I've decided this will be a week of ranking random things! And to start? I'm ranking all the James Bond themes (UPDATED).
As a big fan of the franchise, seeing who they get to crank out the movie's theme song is always part of the fun because it's a real hit-or-miss with me. And here we go...
- The original James Bond Theme (John Barry, Dr. No) — The fact that this is one of the most well-known pieces of movie score ever written (and has endured as such even to this day) is a testament to just how amazing it is.
- Live and Let Die (Paul McCartney & Wings, Live and Let Die) — Quintessential James Bond movie theme song with all the complexity you'd expect from Paul McCartney. He started soft, building to a frantic assault on your brain... then dropped into a near-whimsical interlude before slamming forward again... then dropped into another interlude of strings and romance... before bringing it home with a bold crescendo of a finish. No theme song that followed captured the entirety of a James Bond story the way that this one did. In lesser hands, it would have undoubtedly been a mess, but that's McCartney for you.
- For Your Eyes Only (Sheena Easton, For Your Eyes Only) — In many ways, this is my favorite James Bond theme song. Elegant, powerful, and sublimely beautiful in the way that it set the stage for the film. Lyrically, vocally, and musically is all came together to just work. This was the first James Bond movie I saw in a theater, which probably taints my feelings a bit, but I'm making no apologies for that.
- Moonraker (Shirley Bassey, Moonraker) — This is the song that mires any list I make in controversy, because Shirley Bassey's other tracks (for Goldfinger and Diamonds are Forever) are widely regarded as James Bond mainstays and far superior to Moonraker. I disagree. If anything, I feel that this is the song which best uses her immense talent to best service the James Bond aesthetic. Rather than plowing over the top of the music with her power, Bassey's restraint here allows the majesty of a soaring musical score to shine while still showcasing what makes her the Queen of Bond Theme Songs. If there's a misstep, it's the annoying "ting ting" of a triangle that should have been more subtle by at least half, but it's a small blot on an otherwise flawless track.

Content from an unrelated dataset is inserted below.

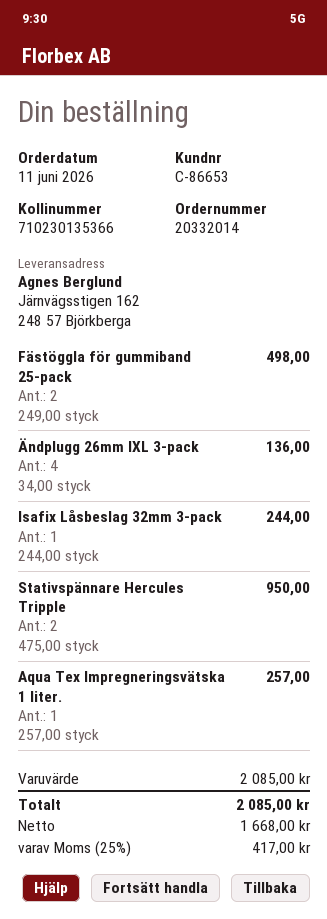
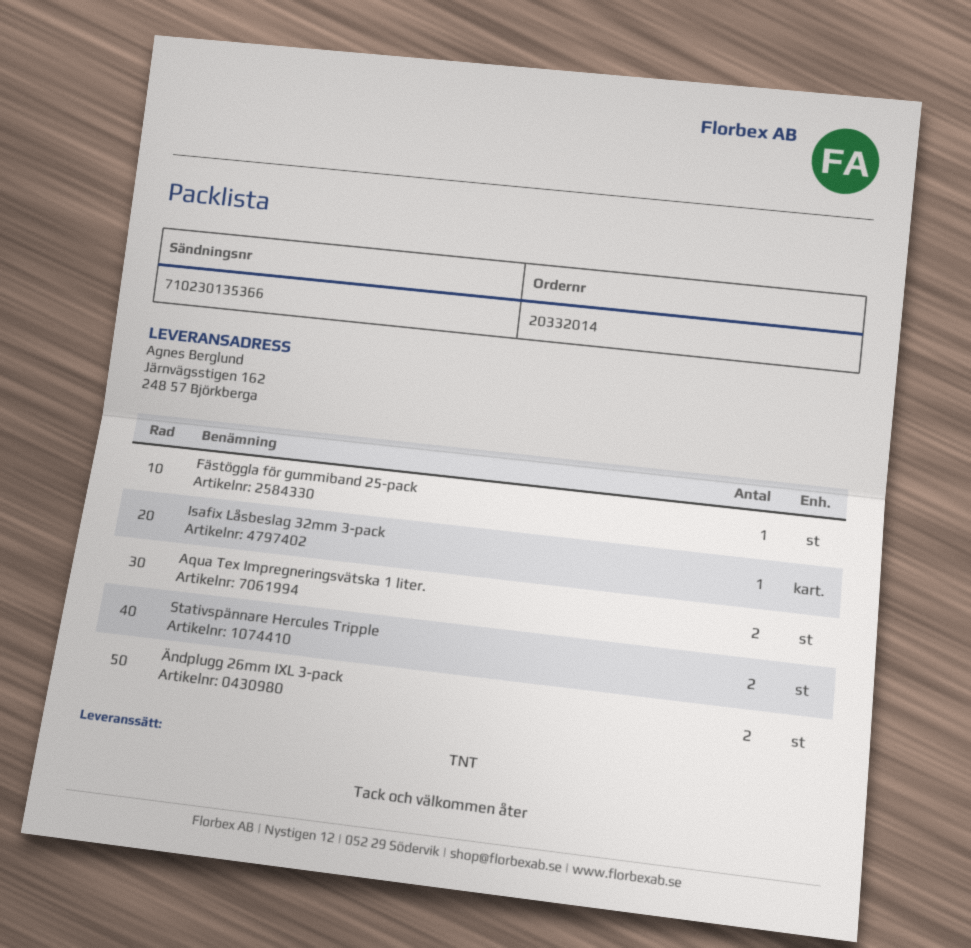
Fästöggla för gummiband 25-pack: 2 -> 1
Ändplugg 26mm IXL 3-pack: 4 -> 2
Aqua Tex Impregneringsvätska 1 liter.: 1 -> 2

- A View to a Kill (Duran Duran, A View to a Kill) — An exciting theme song opening with a pop flare that only a band like Duran Duran could give it, this is exactly what you want when you ask "the band of the moment" to write the opening track for your Bond movie. Despite being a song so obviously rooted in the 80's I honestly don't think it's badly dated by today's standards, which is quite an accomplishment.
- Skyfall (Adelle, Skyfall) — It's weird. I love Adelle, the person, but don't care for her music much. Then Skyfall comes along... and she absolutely nailed it. So painfully Bond it hurts, this is how you you do it. Wonderful, wonderful stuff.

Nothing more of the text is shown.